> _The problem_
Everything from the line with "01/2016 - Símbolos Gráficos</a></li>" down to the last line of the material below must be written out exactly. Leave out all other lines.

> _Recorded data_
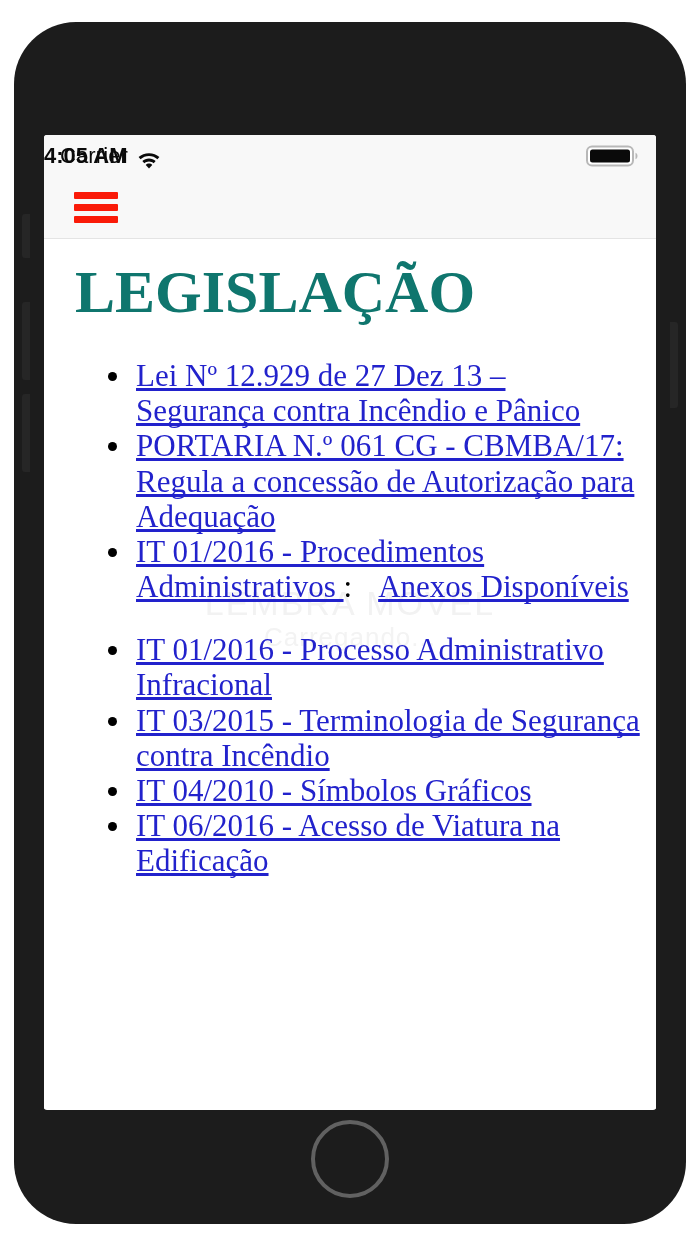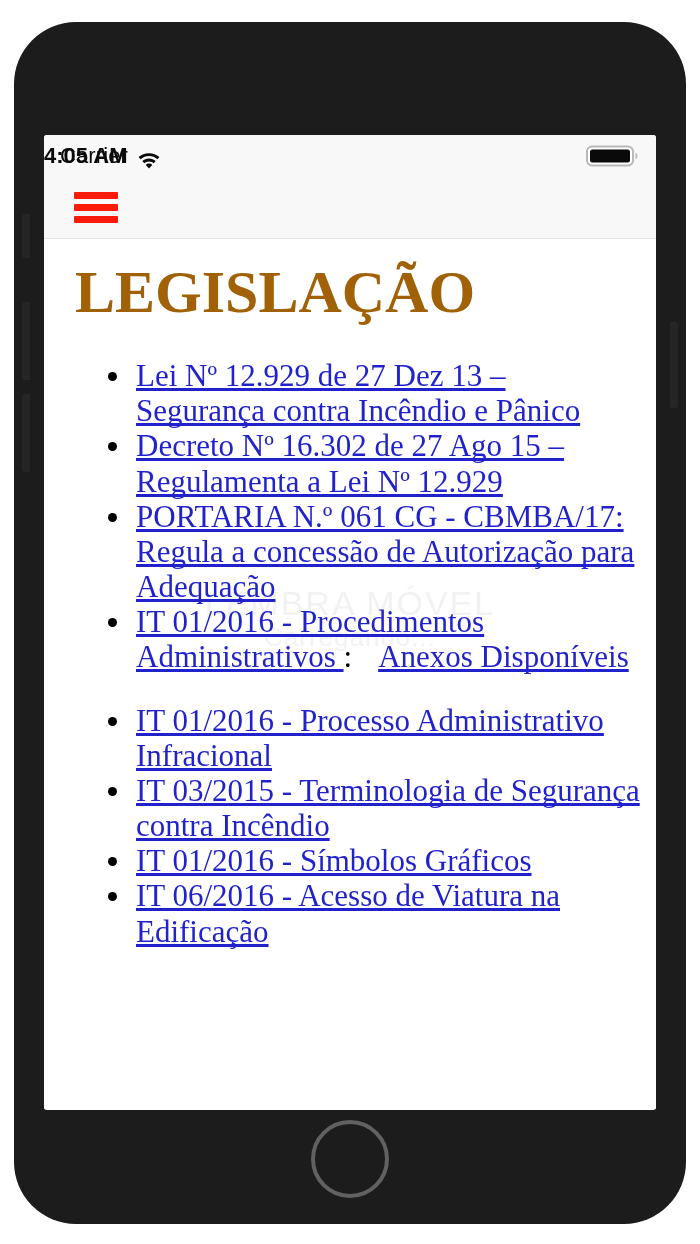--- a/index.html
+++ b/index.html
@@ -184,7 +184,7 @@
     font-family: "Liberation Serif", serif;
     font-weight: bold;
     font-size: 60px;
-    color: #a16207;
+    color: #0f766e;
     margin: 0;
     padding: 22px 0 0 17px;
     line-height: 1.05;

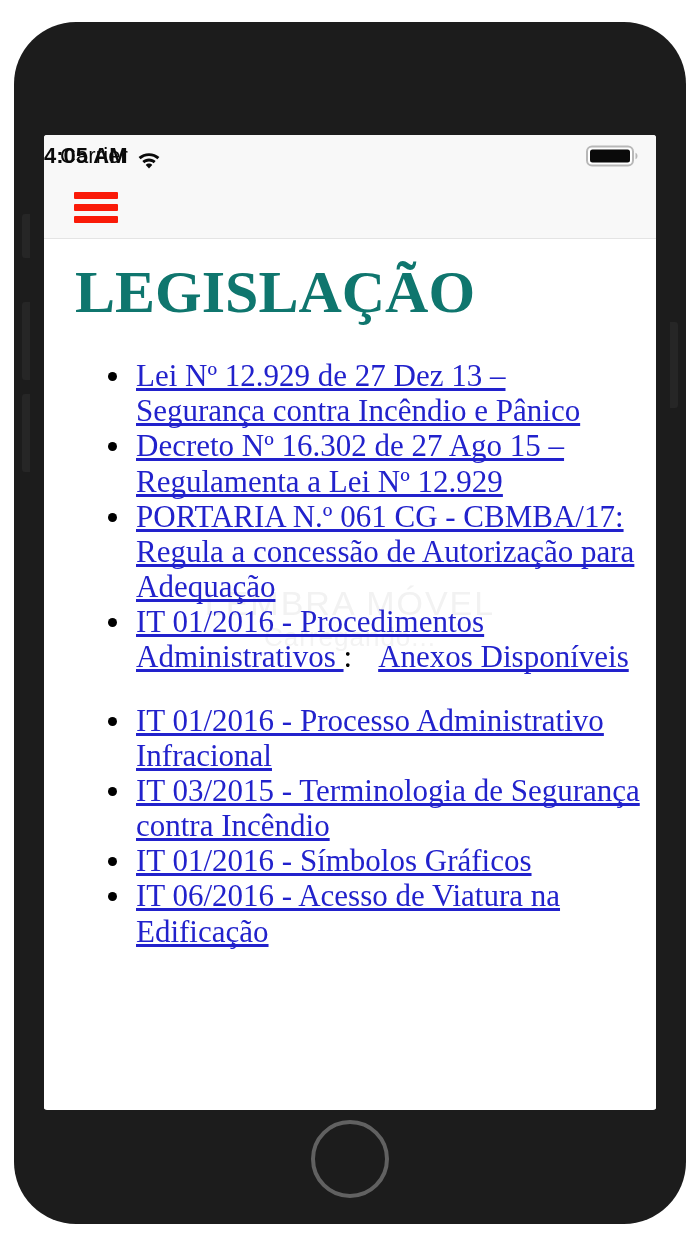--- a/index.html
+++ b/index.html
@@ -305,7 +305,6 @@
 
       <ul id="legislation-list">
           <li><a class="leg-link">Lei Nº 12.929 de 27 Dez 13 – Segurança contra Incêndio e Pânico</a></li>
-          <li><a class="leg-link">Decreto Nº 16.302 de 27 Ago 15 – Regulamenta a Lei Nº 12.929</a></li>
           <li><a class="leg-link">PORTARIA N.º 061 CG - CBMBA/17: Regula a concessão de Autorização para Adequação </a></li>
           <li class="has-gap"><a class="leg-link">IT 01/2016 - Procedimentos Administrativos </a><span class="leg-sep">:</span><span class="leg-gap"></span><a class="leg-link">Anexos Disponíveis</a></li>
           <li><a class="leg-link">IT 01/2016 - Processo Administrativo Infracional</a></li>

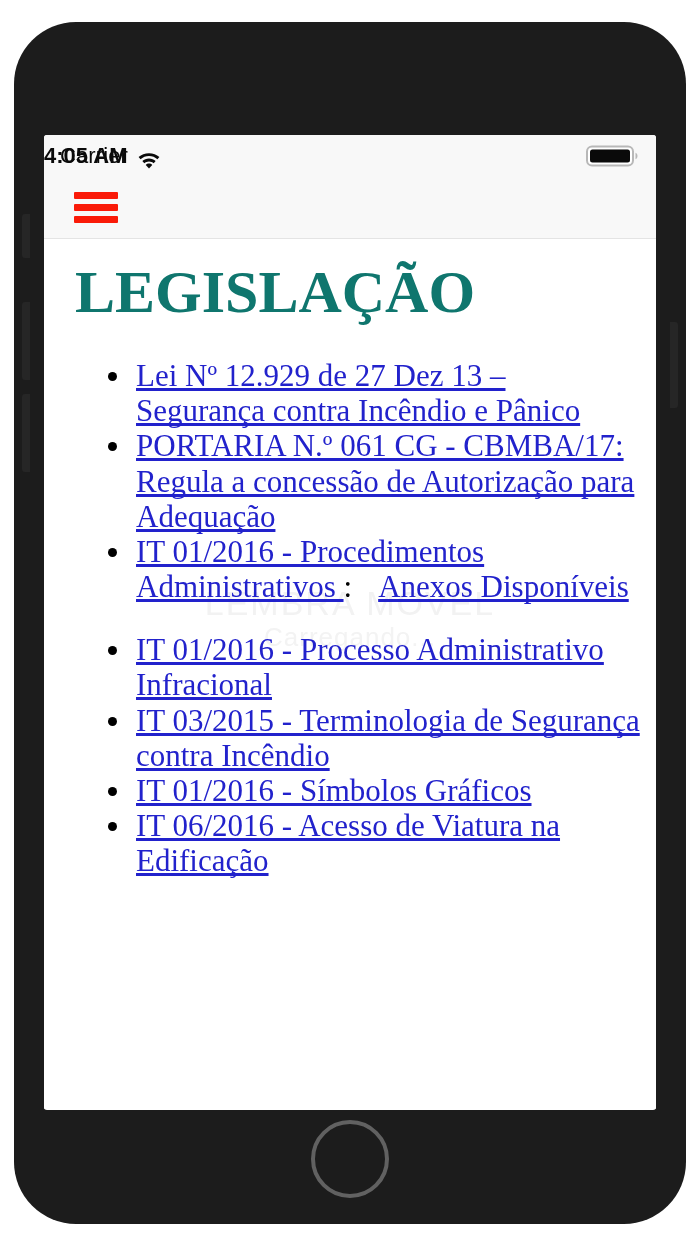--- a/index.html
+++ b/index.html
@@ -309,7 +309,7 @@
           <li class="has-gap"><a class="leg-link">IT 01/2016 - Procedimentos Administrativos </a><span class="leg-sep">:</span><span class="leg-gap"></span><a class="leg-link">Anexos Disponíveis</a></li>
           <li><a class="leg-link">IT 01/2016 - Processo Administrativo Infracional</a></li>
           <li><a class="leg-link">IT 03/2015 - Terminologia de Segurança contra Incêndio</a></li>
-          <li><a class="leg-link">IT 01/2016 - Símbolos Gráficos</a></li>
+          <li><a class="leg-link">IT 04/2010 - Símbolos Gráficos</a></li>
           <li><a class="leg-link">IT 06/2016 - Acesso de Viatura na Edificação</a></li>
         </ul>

> _Task solution_
-          <li><a class="leg-link">IT 01/2016 - Símbolos Gráficos</a></li>
+          <li><a class="leg-link">IT 04/2010 - Símbolos Gráficos</a></li>
           <li><a class="leg-link">IT 06/2016 - Acesso de Viatura na Edificação</a></li>
         </ul>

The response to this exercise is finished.